Web page edit records:
-*-

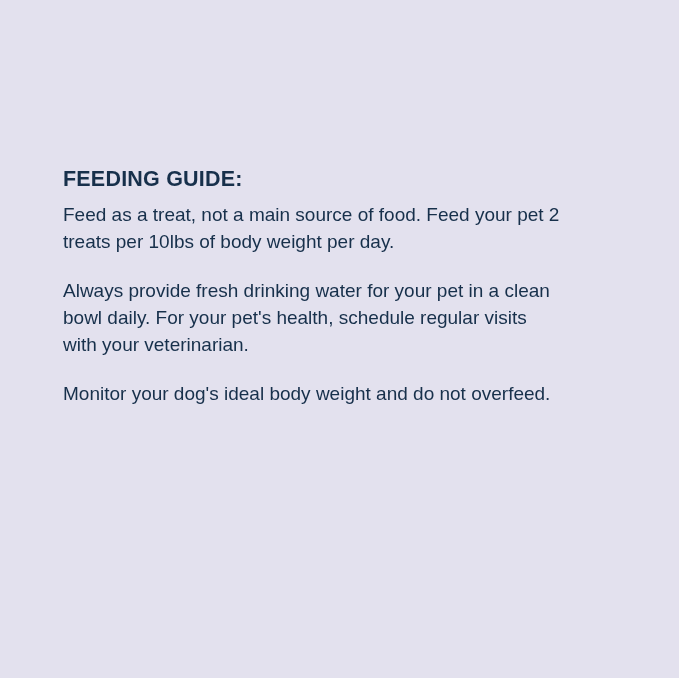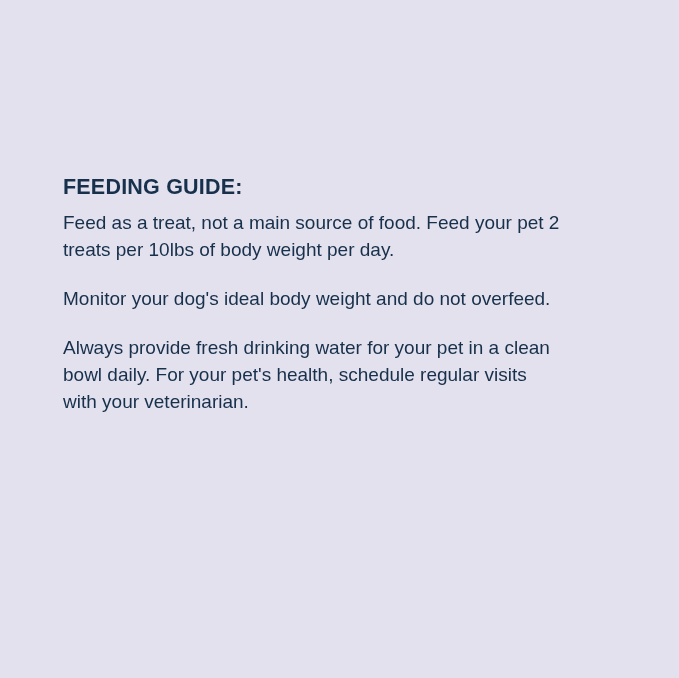--- a/index.html
+++ b/index.html
@@ -9,21 +9,21 @@
   body {
     width: 679px;
     height: 678px;
     background: #e3e1ee;
     font-family: "Liberation Sans", sans-serif;
     overflow: hidden;
   }
   .panel {
     position: absolute;
     left: 0;
-    top: 8px;
+    top: 0;
     width: 679px;
     height: 526px;
     background: #e3e1ee;
   }
   .content {
     position: absolute;
     left: 63px;
     top: 166px;
     width: 500px;
   }
@@ -46,16 +46,16 @@
     margin-bottom: 0;
   }
 </style>
 </head>
 <body>
 
 <div class="panel">
   <div class="content">
     <h2 class="heading">FEEDING GUIDE:</h2>
     <p class="para">Feed as a treat, not a main source of food. Feed your pet 2 treats per 10lbs of body weight per day.</p>
+    <p class="para">Always provide fresh drinking water for your pet in a clean bowl daily. For your pet's health, schedule regular visits with your veterinarian.</p>
     <p class="para">Monitor your dog's ideal body weight and do not overfeed.</p>
-    <p class="para">Always provide fresh drinking water for your pet in a clean bowl daily. For your pet's health, schedule regular visits with your veterinarian.</p>
   </div>
 </div>
 
 </body></html>

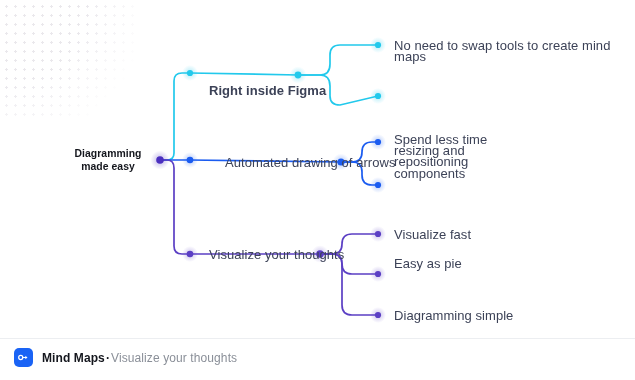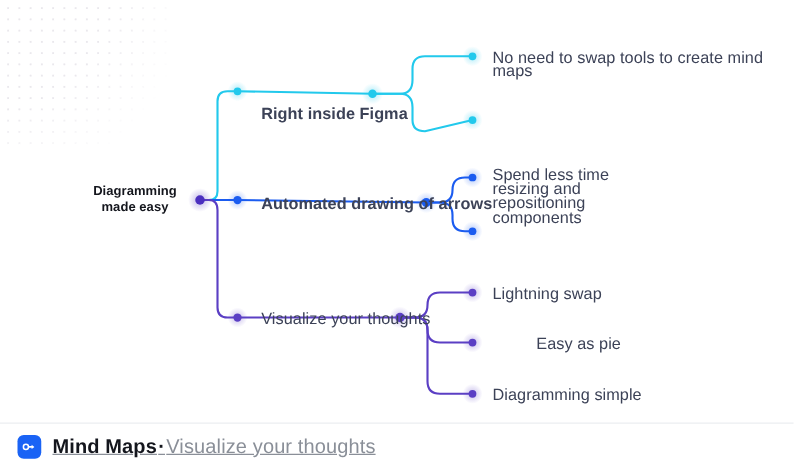--- a/index.html
+++ b/index.html
@@ -82,25 +82,24 @@
     width: 19px;
     height: 19px;
     border-radius: 5px;
     background: #1a63f5;
     display: flex;
     align-items: center;
     justify-content: center;
     flex: 0 0 auto;
   }
   .footer-text {
-    font-size: 16px;
+    font-size: 12px;
     color: #8a8f98;
     letter-spacing: .1px;
     white-space: nowrap;
-    text-decoration: underline;
   }
   .footer-text .brand {
     font-weight: 700;
     color: #14161d;
   }
   .footer-text .sep {
     color: #14161d;
     font-weight: 700;
     padding: 0 1px;
   }
@@ -196,34 +195,34 @@
       <circle cx="160" cy="160" r="9.5" fill="url(#haloRoot)"></circle>
       <circle cx="160" cy="160" r="3.8" fill="#4b2fbf"></circle>
     </g>
   </svg>
 
   <div class="label center-title" style="left:60px; top:147px; width:96px;">Diagramming
 made easy</div>
 
   <div class="label" style="left:209px; top:85px;font-weight:bold;">Right inside Figma</div>
 
-  <div class="label" style="left:209px; top:157px;font-weight:bold;">Automated drawing of arrows</div>
+  <div class="label" style="left:225px; top:157px;">Automated drawing of arrows</div>
 
   <div class="label" style="left:209px; top:249px;">Visualize your thoughts</div>
 
   <div class="label" style="left:394px; top:40px;">No need to swap tools to create mind maps</div>
 
 
   <div class="label" style="left:394px; top:134px; width:130px;">Spend less time resizing and
 repositioning components</div>
 
 
-  <div class="label" style="left:394px; top:229px;">Lightning swap</div>
-
-  <div class="label" style="left:394px; top:269px;margin-left:35px;">Easy as pie</div>
+  <div class="label" style="left:394px; top:229px;">Visualize fast</div>
+
+  <div class="label" style="left:394px; top:258px;">Easy as pie</div>
 
   <div class="label" style="left:394px; top:310px;">Diagramming simple</div>
 
   <div class="footer-rule"></div>
 
   <div class="footer">
     <div class="footer-logo">
       <svg width="13" height="13" viewBox="0 0 16 16">
         <circle cx="4.6" cy="8" r="2.5" fill="none" stroke="#ffffff" stroke-width="1.5"></circle>
         <path d="M7.3,8 L11.2,8" stroke="#ffffff" stroke-width="1.5" stroke-linecap="round"></path>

-*-

— Instructions to follow —
The stretch of entries above that starts with the line containing "weight per day.</p>" and goes on through the line containing "do not overfeed.</p>" is to be transcribed exactly, and no other line is to be transcribed.

— Response —
     <p class="para">Feed as a treat, not a main source of food. Feed your pet 2 treats per 10lbs of body weight per day.</p>
+    <p class="para">Always provide fresh drinking water for your pet in a clean bowl daily. For your pet's health, schedule regular visits with your veterinarian.</p>
     <p class="para">Monitor your dog's ideal body weight and do not overfeed.</p>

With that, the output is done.